Change detection data:

==*==

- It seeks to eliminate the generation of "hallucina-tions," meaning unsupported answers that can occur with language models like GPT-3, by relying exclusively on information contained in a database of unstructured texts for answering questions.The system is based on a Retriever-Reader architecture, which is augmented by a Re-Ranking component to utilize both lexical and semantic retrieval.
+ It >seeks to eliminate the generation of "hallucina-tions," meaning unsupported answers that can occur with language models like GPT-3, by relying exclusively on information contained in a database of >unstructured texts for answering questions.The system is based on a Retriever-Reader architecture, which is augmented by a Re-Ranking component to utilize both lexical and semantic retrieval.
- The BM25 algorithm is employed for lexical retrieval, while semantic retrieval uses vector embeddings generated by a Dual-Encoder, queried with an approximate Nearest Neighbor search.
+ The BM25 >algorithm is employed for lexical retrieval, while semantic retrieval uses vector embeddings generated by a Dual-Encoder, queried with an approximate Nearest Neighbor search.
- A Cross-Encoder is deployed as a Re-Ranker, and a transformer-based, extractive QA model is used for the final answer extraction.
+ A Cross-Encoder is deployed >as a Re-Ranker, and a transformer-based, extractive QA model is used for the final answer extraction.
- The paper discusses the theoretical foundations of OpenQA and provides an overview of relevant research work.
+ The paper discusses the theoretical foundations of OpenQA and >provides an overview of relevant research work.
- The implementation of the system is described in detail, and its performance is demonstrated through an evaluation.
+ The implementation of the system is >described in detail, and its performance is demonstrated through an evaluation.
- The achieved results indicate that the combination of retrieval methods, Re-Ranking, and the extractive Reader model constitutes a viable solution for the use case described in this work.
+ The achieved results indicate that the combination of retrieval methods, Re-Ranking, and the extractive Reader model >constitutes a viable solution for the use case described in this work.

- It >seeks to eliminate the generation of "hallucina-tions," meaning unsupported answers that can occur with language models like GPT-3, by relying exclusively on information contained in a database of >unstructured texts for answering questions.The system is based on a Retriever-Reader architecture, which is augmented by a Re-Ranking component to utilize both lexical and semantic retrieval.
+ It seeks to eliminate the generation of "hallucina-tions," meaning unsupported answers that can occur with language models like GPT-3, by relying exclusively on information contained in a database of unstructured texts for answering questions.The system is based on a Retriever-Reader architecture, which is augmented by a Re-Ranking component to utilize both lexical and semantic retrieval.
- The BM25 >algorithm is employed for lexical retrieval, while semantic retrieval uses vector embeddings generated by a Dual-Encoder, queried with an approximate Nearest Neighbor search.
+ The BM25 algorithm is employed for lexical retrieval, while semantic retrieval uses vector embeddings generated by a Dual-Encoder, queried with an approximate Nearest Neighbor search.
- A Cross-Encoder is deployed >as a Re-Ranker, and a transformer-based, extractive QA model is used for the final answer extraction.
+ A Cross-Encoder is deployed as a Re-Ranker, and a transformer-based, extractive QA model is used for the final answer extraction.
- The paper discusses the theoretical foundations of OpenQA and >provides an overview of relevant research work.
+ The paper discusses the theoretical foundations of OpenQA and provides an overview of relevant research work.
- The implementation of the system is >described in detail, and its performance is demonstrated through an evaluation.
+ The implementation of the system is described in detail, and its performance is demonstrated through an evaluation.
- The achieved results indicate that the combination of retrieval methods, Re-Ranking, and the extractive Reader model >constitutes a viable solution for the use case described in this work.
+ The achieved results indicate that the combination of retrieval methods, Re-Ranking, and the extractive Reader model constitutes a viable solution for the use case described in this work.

==*==

• [About this task]
All of the entries should be output exactly as they appear above.

• [Response for this exercise]
- It seeks to eliminate the generation of "hallucina-tions," meaning unsupported answers that can occur with language models like GPT-3, by relying exclusively on information contained in a database of unstructured texts for answering questions.The system is based on a Retriever-Reader architecture, which is augmented by a Re-Ranking component to utilize both lexical and semantic retrieval.
+ It >seeks to eliminate the generation of "hallucina-tions," meaning unsupported answers that can occur with language models like GPT-3, by relying exclusively on information contained in a database of >unstructured texts for answering questions.The system is based on a Retriever-Reader architecture, which is augmented by a Re-Ranking component to utilize both lexical and semantic retrieval.
- The BM25 algorithm is employed for lexical retrieval, while semantic retrieval uses vector embeddings generated by a Dual-Encoder, queried with an approximate Nearest Neighbor search.
+ The BM25 >algorithm is employed for lexical retrieval, while semantic retrieval uses vector embeddings generated by a Dual-Encoder, queried with an approximate Nearest Neighbor search.
- A Cross-Encoder is deployed as a Re-Ranker, and a transformer-based, extractive QA model is used for the final answer extraction.
+ A Cross-Encoder is deployed >as a Re-Ranker, and a transformer-based, extractive QA model is used for the final answer extraction.
- The paper discusses the theoretical foundations of OpenQA and provides an overview of relevant research work.
+ The paper discusses the theoretical foundations of OpenQA and >provides an overview of relevant research work.
- The implementation of the system is described in detail, and its performance is demonstrated through an evaluation.
+ The implementation of the system is >described in detail, and its performance is demonstrated through an evaluation.
- The achieved results indicate that the combination of retrieval methods, Re-Ranking, and the extractive Reader model constitutes a viable solution for the use case described in this work.
+ The achieved results indicate that the combination of retrieval methods, Re-Ranking, and the extractive Reader model >constitutes a viable solution for the use case described in this work.

- It >seeks to eliminate the generation of "hallucina-tions," meaning unsupported answers that can occur with language models like GPT-3, by relying exclusively on information contained in a database of >unstructured texts for answering questions.The system is based on a Retriever-Reader architecture, which is augmented by a Re-Ranking component to utilize both lexical and semantic retrieval.
+ It seeks to eliminate the generation of "hallucina-tions," meaning unsupported answers that can occur with language models like GPT-3, by relying exclusively on information contained in a database of unstructured texts for answering questions.The system is based on a Retriever-Reader architecture, which is augmented by a Re-Ranking component to utilize both lexical and semantic retrieval.
- The BM25 >algorithm is employed for lexical retrieval, while semantic retrieval uses vector embeddings generated by a Dual-Encoder, queried with an approximate Nearest Neighbor search.
+ The BM25 algorithm is employed for lexical retrieval, while semantic retrieval uses vector embeddings generated by a Dual-Encoder, queried with an approximate Nearest Neighbor search.
- A Cross-Encoder is deployed >as a Re-Ranker, and a transformer-based, extractive QA model is used for the final answer extraction.
+ A Cross-Encoder is deployed as a Re-Ranker, and a transformer-based, extractive QA model is used for the final answer extraction.
- The paper discusses the theoretical foundations of OpenQA and >provides an overview of relevant research work.
+ The paper discusses the theoretical foundations of OpenQA and provides an overview of relevant research work.
- The implementation of the system is >described in detail, and its performance is demonstrated through an evaluation.
+ The implementation of the system is described in detail, and its performance is demonstrated through an evaluation.
- The achieved results indicate that the combination of retrieval methods, Re-Ranking, and the extractive Reader model >constitutes a viable solution for the use case described in this work.
+ The achieved results indicate that the combination of retrieval methods, Re-Ranking, and the extractive Reader model constitutes a viable solution for the use case described in this work.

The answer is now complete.